"It's okay Irish... It's only us now."
For a few days in April 2009, the whole world was learning of a drama unfolding off the coast of Somalia, as Somali pirates had taken an American freighter and its crew hostage. The story gained traction for being the first military action of President Obama's administration, and for weeks it was all anyone could talk about, even being parodied on South Park. But the real story behind the saga of the Maersk Alabama, its crew, and its Captain Richard Phillips hadn't been explored in any real depth beyond the typical reductive sound bites, quips, and quotes. Based, in part, on Phillips' own book, director Paul Greengrass' film seeks to present a factual and realistic version of the events we all thought we knew fairly well.
Opening in Vermont in early April 2009, Captain Phillips tells the intersecting stories of Captain Richard Phillips (Tom Hanks) and a Somalian pirate named Muse (Barkhad Abdi). The two are on a collision course, with Phillips captaining the Maersk Alabama through the dangerous waters around the Horn of Africa and Muse captaining a crew of four men determined to come aboard and prove themselves to the elders back in Somalia. Their first encounter ends with Phillips successfully outmaneuvering Muse's crew, but the next day, Muse and his men prove wily enough to land aboard the freighter and take the Captain hostage.
The freighter's crew follows protocol and hides aboard the ship, and attempts by the pirates to locate them prove unsuccessful. Seeing no alternative to end the conflict in a satisfactory manner, the pirates decide to flee the ship in its lifeboat with $30,000 from the safe, but a last minute change of plans leads them to bring Phillips along as a bargaining chip to extort even more money from the shipping company. They very quickly get in over their heads, and it isn't long before they begin to run out of options, none of which can possibly end well for them.

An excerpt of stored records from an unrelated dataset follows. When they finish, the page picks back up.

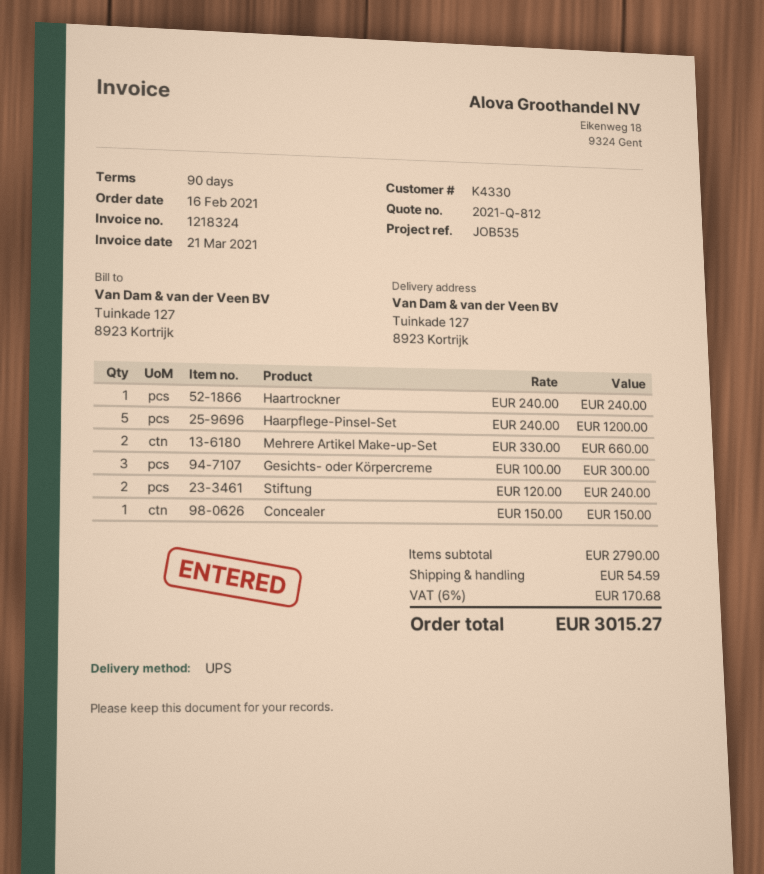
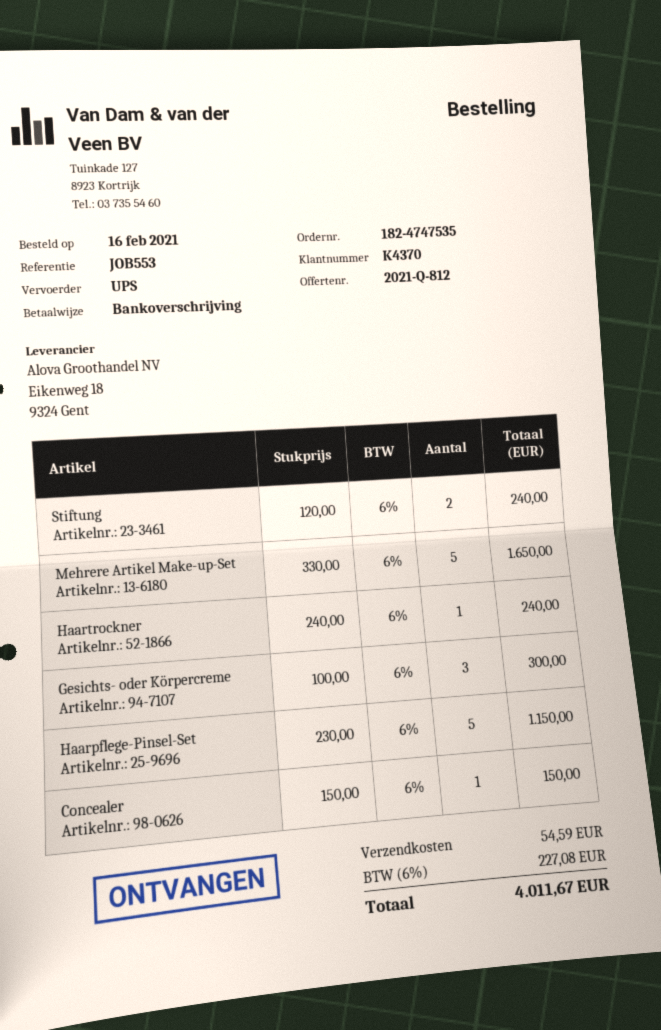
customer number: K4330 -> K4370
reference: JOB535 -> JOB553
Haarpflege-Pinsel-Set: 5 x 240.00 = 1200.00 -> 5 x 230.00 = 1150.00
Mehrere Artikel Make-up-Set: 2 x 330.00 = 660.00 -> 5 x 330.00 = 1650.00
tax: 6% = 170.68 -> 6% = 227.08
total: 3015.27 -> 4011.67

As a director, Paul Greengrass knows better than almost anyone how to drop the audience into the middle of events and give them the visceral thrill of being a part of the action. Never one to hedge his bets or play it safe, Greengrass loves to linger in the murky grey areas of this entire scenario, making it hard to sympathize with the pirates, but impossible not to feel some emotion towards their impossible situation. He's smart to dodge full on empathy, but at the same time savvy enough to show that sometimes there are no easy answers. It's only in the last forty minutes or so that he begins to lose focus a bit. By opening up the world and showing the tactical decision made by the American military, we lose some of immediacy of Phillips' situation, but he pulls it all back into focus brilliantly in the last ten minutes.
As for Phillips, he is presented as a hard man to like at first. He's a bit of a stick in the mud, and doesn't give his crew much leeway when it comes to the codes of conduct. They challenge him after their first encounter with the pirates, and he pushes back hard. His decision making abilities once the pirates come aboard, however, show him to be a man in full control of a seemingly uncontrollable situation. While the parallels between Phillips and Muse are obvious in the early goings, it's here that they begin to separate and show that Phillips is much more cunning than Muse gives him credit for, and Muse is just a little too trusting of Phillips, a quality that Phillips manages to exploit well in key moments.
Greengrass works with many of the same people on his projects, so there is a unifying feel to all of his films, no matter how varied the subject matter. His frequent cinematographer Barry Ackroyd shoots the film well, particularly the second half of the film which takes place almost exclusively inside the lifeboat. While his tendency to sake the camera can be a bit disorienting, it's used strategically here with the first half having a bit more of a classic look, and the desperate second half having a much more handheld feel. Editor Christopher Rouse also makes the most of the footage, keeping the film moving in the first half and then agonizingly suspenseful in the second half, dragging things out to emphasize the claustrophobia and desperation.
Tom Hanks got to be one of the most respected and likable actors in Hollywood for a reason, and he effortlessly slips into the role of a man who possesses a good deal of the former with very little of the latter. Hanks is fantastic in this film, and has no problem playing those grey areas mentioned earlier. He shows us a man that's fully three dimensional without worrying about how the audience will perceive him, whether it be as a hero or as a man who did the best he could under excruciating circumstances. His final scene, in particular, will likely leave you speechless.
The four actors who play the main pirate roles are all very good as well, making the most of the screen time they have and providing four well-rounded characterizations. As Muse, Abdi shows a great deal of control and assurance for a first time actor, and I sincerely hope he finds more work as he proves himself to be more than capable here. The rest of the cast is comprised of more or less unknowns, with a smattering of familiar character actors, but Greengrass cast the film well enough to not make any of them distracting, save perhaps the ridiculous wig that Catherine Keener wears in her first, and only, scene in the film.
Captain Phillips is a very good film that avoids many of the traps that kept me from loving Zero Dark Thirty. It's got an emotional core that film was lacking, and gives the audience a much narrower view of this situation and a closer connection to its characters. The film's final few scenes are a real gut punch and don't approach ZDT's borderline jingoistic finale. It's an exhausting film, to be sure, but it gives you a real sense of what it would have been like to be in such a situation yourself, and that's what makes the film such a success. You may not find yourself bounding out of the theater, eager to revisit this film anytime soon, but you'll feel like you had a true experience right alongside the characters in the film, which is something that's in short supply these days.